Without changing a word, return the listing below, minus its images.

[[ Information shown, beginning ]]

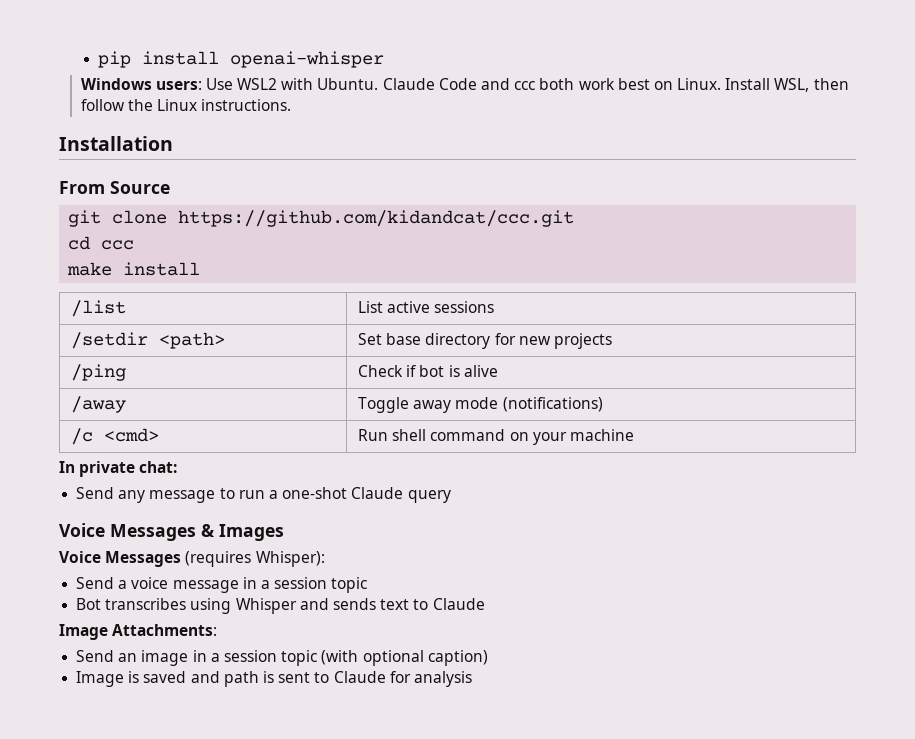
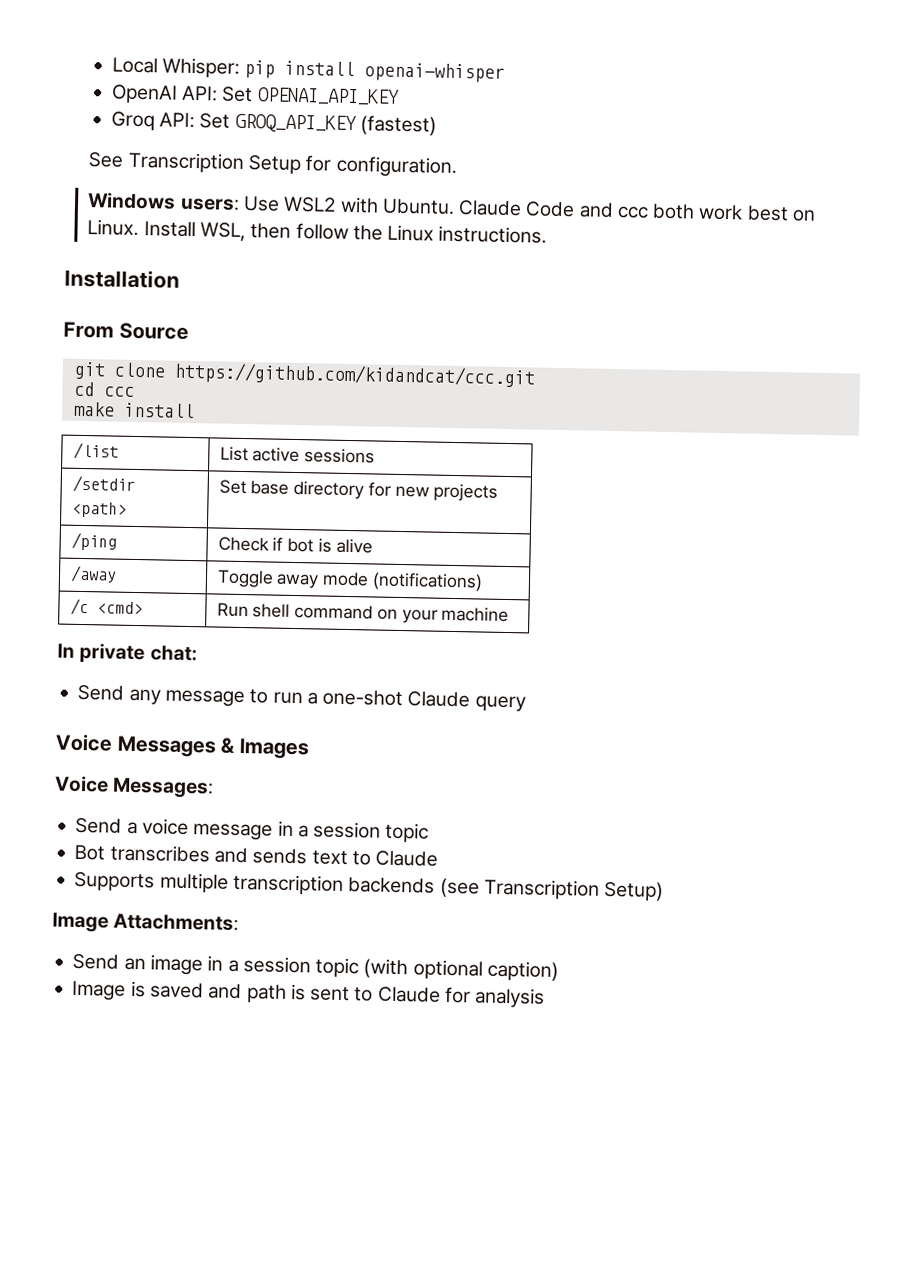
- pip install openai-whisper
+ Local Whisper: pip install openai-whisper
+ OpenAI API: Set OPENAI_API_KEY
+ Groq API: Set GROQ_API_KEY (fastest)
+ See Transcription Setup for configuration.
- Voice Messages (requires Whisper):
+ Voice Messages:
- Bot transcribes using Whisper and sends text to Claude
+ Bot transcribes and sends text to Claude
+ Supports multiple transcription backends (see Transcription Setup)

[[ Information shown, end ]]

*Response to this exercise:*
- pip install openai-whisper
+ Local Whisper: pip install openai-whisper
+ OpenAI API: Set OPENAI_API_KEY
+ Groq API: Set GROQ_API_KEY (fastest)
+ See Transcription Setup for configuration.
- Voice Messages (requires Whisper):
+ Voice Messages:
- Bot transcribes using Whisper and sends text to Claude
+ Bot transcribes and sends text to Claude
+ Supports multiple transcription backends (see Transcription Setup)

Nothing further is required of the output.